No ano seguinte ele realizaria o sonho de pilotar a Williams, o carro perfeito (pensávamos assim...), seria a temporada perfeita, melhor do que a de 1988. Imaginávamos que os três anos de contrato com a Williams, Senna acumularia recordes e mais recordes... Dizem que ele encerraria a carreira pilotando uma Ferrari, essa afirmação foi dada por Jean Todt o poderoso da Escuderia Italiana, que em 96 levou Schumacher para a Casa de Maranello, a vaga seria do Magic Senna. Nos seus três últimos Grandes prêmios, ele largou na pole e não terminou nenhuma, foram três acidentes...


Naquele dia do trabalho, aguardávamos a reviravolta no campeonato, Schumacher havia vencido as duas primeiras corridas, ali teria que começar a reação de Senna. Na sexta-feira, Rubens Barrichello sofreu um grave acidente, no sábado a morte de Ratzenberger. Na sétima volta quando ele entrou na curva Tamburello e Galvão Bueno gritou, ‘Senna bateu forte’, esperávamos que ele simplesmente saísse do carro, mas, ele não saiu... Ficou ali com cabeça tombada. Quando ele foi levado pelo o helicóptero a mostra de sangue na pista assustou, não era simples, era grave... A espera... As notícias... Quando Roberto Cabrini disse: ‘Não há mais esperança para Ayrton Senna, ele está clinicamente morto... ‘Parece que abriu um buraco, como o ‘Imortal’ morreu? Herói não morre, mocinho não morre no final... Mas era verdade, o Herói estava morto e a lenda viva. Os astrônomos italianos presentearam com uma estrela na constelação de Auriga tem uma estrela chamada Ayrton Senna, que vai brilhar eternamente.
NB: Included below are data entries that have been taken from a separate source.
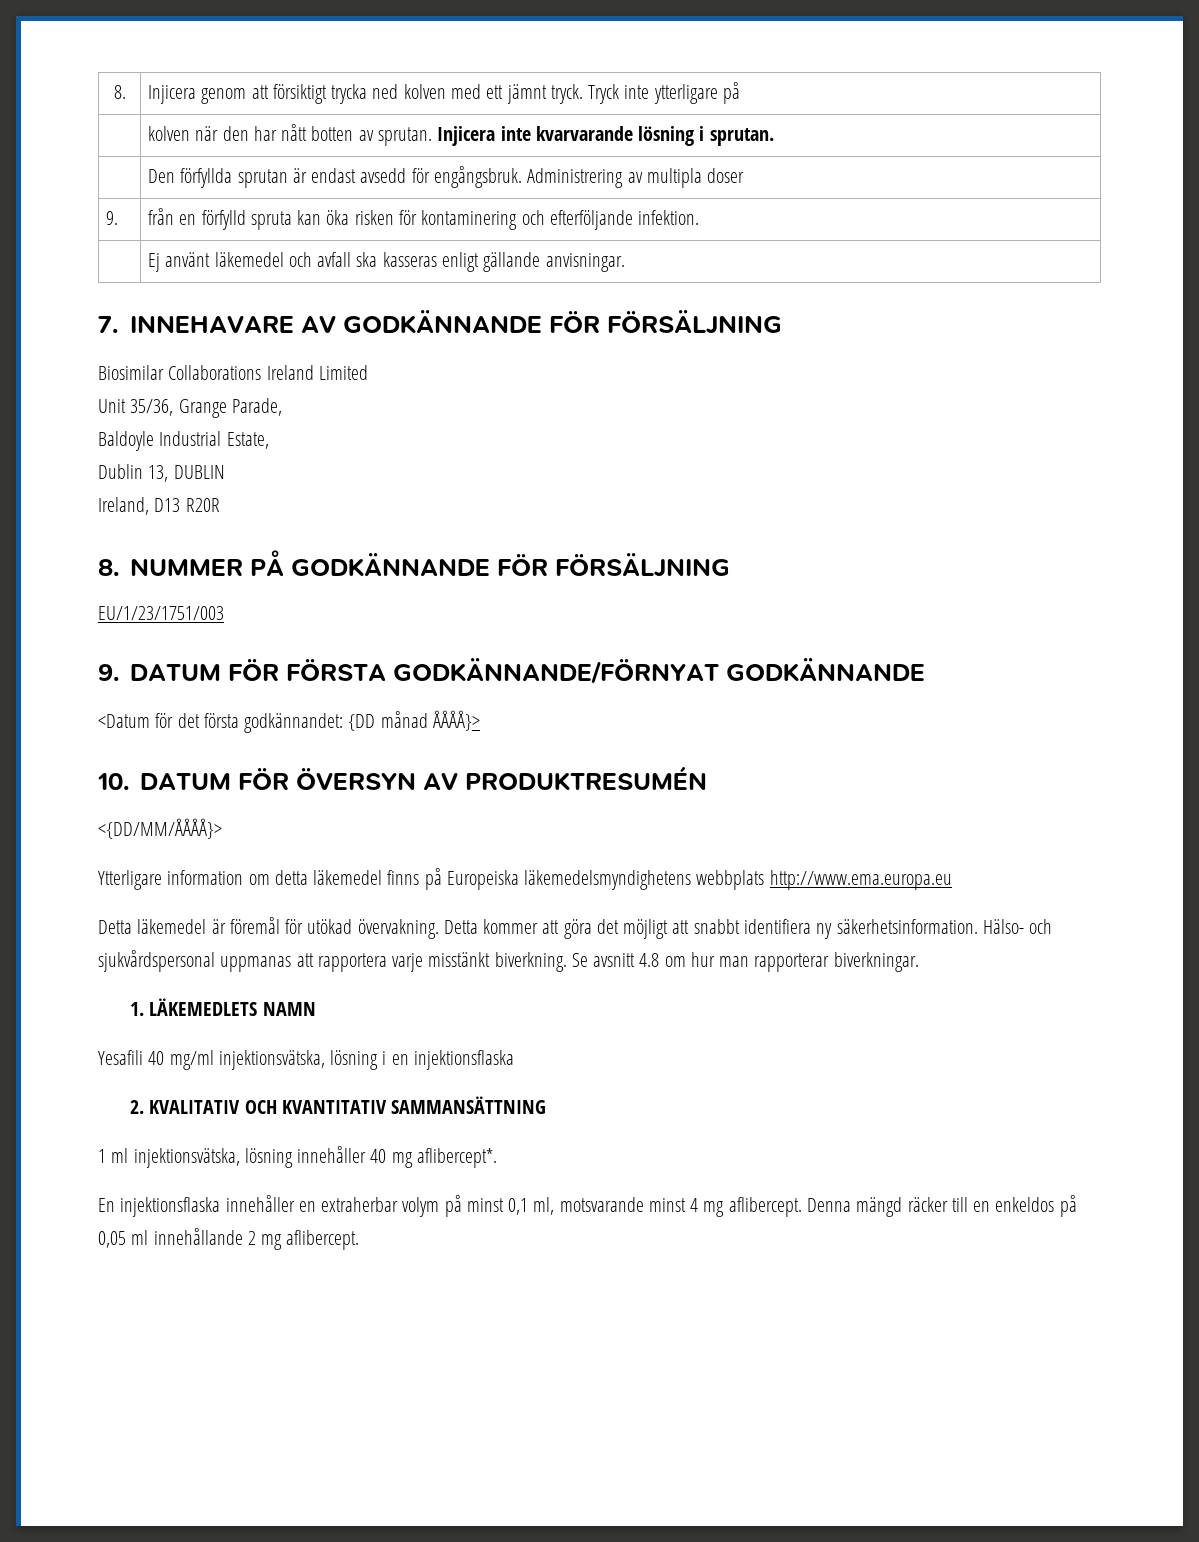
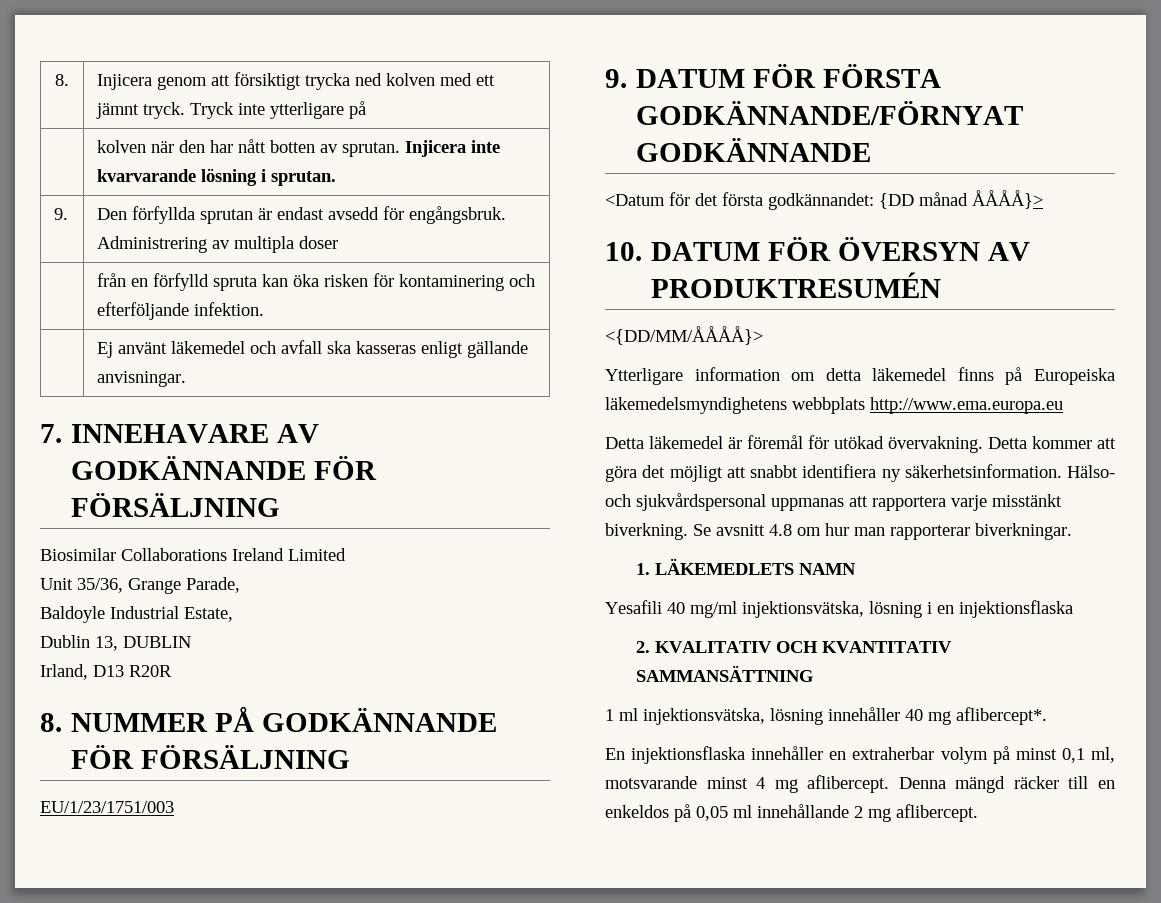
- | Den förfyllda sprutan är endast avsedd för engångsbruk. Administrering av multipla doser
+ 9. | Den förfyllda sprutan är endast avsedd för engångsbruk. Administrering av multipla doser
- 9. | från en förfylld spruta kan öka risken för kontaminering och efterföljande infektion.
+ | från en förfylld spruta kan öka risken för kontaminering och efterföljande infektion.
- Ireland, D13 R20R
+ Irland, D13 R20R

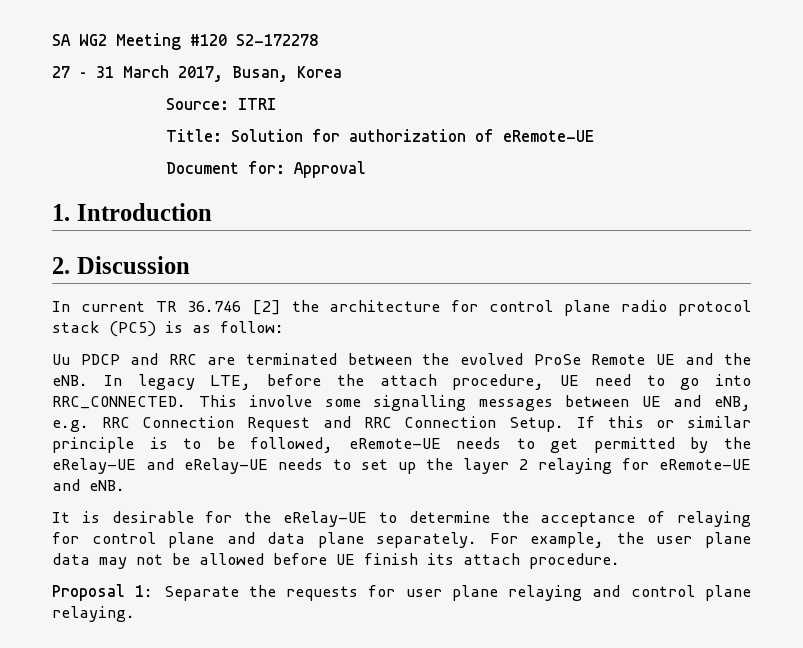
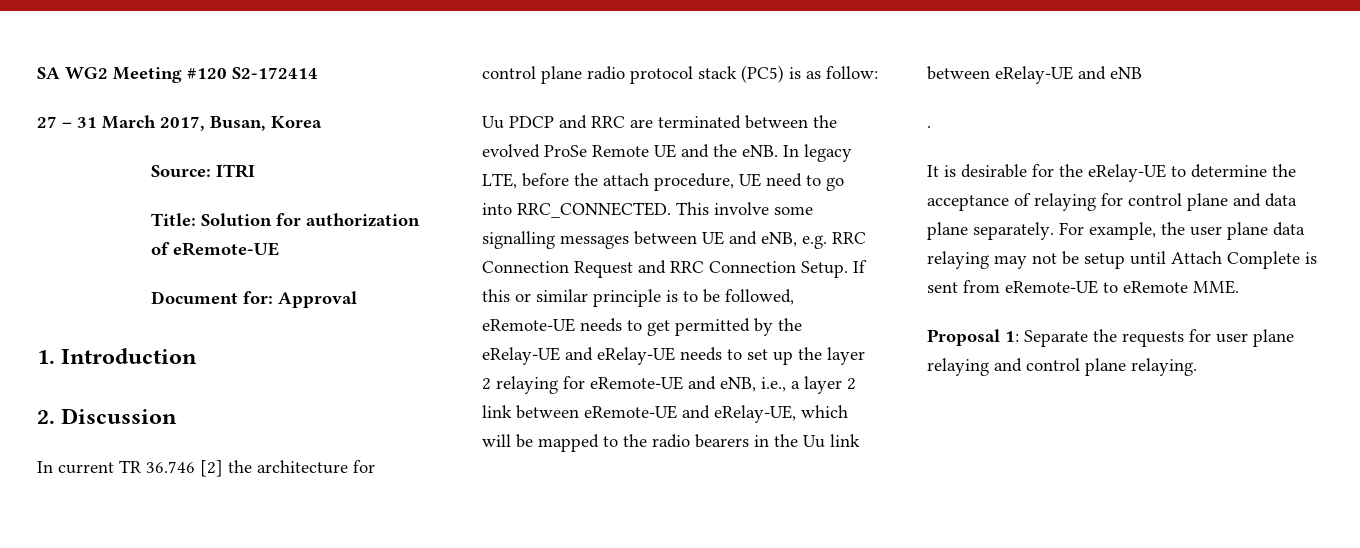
- SA WG2 Meeting #120 S2-172278
+ SA WG2 Meeting #120 S2-172414
- If this or similar principle is to be followed, eRemote-UE needs to get permitted by the eRelay-UE and eRelay-UE needs to set up the layer 2 relaying for eRemote-UE and eNB.
+ If this or similar principle is to be followed, eRemote-UE needs to get permitted by the eRelay-UE and eRelay-UE needs to set up the layer 2 relaying for eRemote-UE and eNB, i.e., a layer 2 link between eRemote-UE and eRelay-UE, which will be mapped to the radio bearers in the Uu link between eRelay-UE and eNB
+ .
- For example, the user plane data may not be allowed before UE finish its attach procedure.
+ For example, the user plane data relaying may not be setup until Attach Complete is sent from eRemote-UE to eRemote MME.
Na empresa que eu trabalhava todos sabiam da minha admiração pelo ídolo, na minha mesa no porta caneta tinha a bandeira do Brasil, junto à foto dele. Após os GPs eu comprava pelo menos uns três jornais, e na empresa tinha a Folha de S. Paulo, no final do dia eu recortava tudo sobre a corrida e guardava, ainda tenho todos os recortes na minha casa. Naquela segunda-feira foi cruel ir trabalhar, todos vieram me cumprimentar, eu tinha perdido um ‘ente da família’... Na banca do Eduardo, tudo que saia sobre Fórmula 1 era guardado e me avisavam, chegou novidades... De álbum de figurinhas a Revista Grid... Dos cincos Grandes Prêmio que ele participou em São Paulo, não deu para ir a nenhum, faltava verba, era caro. Durante dez anos tudo que eu colecionei eu guardei numa caixa, depois do desencarne dele, lacrei e guardei...


Na quarta-feira (04.05) eu tinha um exame em uma clínica que ficava no Shopping Center Norte, enquanto tomava café assistia aos telejornais que mostravam que o corpo desembarcava no Aeroporto de Cumbica em Guarulhos, era recebido com honras de chefe de estado o HERÓI NACIONAL (O maior Herói que tivemos!). Saí de casa fui para o metrô, e me dirigi para o compromisso. Ao chegar ao terminal do Tietê, o shopping fica na saída do lado esquerdo, enquanto descia as escadas ouvi um barulho, e sai correndo em direção a Marginal Tietê que fica do lado oposto, e ao chegar à ponte sobre o rio, ao fundo vi, o cortejo que vinha em minha direção, quatro helicópteros da Força Aérea, sobrevoava o carro de bombeiros, outros tantos faziam a cobertura para TVs. Fiquei paralisado, o carro se aproximava e eu estático. A bandeira cobria o caixão do Mito, a cidade que não pára, mas naquele dia parece que parou. Quando ele passou na pista embaixo na Ponte das Bandeiras, a dois metros de onde eu estava, o nó na garganta, a dor da perda, eu chorei (mais uma vez)... Ali fiquei olhando para o vazio e imaginando quis tanto chegar próximo ao meu ídolo, e o mais próximo que cheguei foi ali naquele dia... E no pensamento ficou a vibração e as lembranças das voltas das vitórias... AYRTON SENNA DO BRASIL!!!!!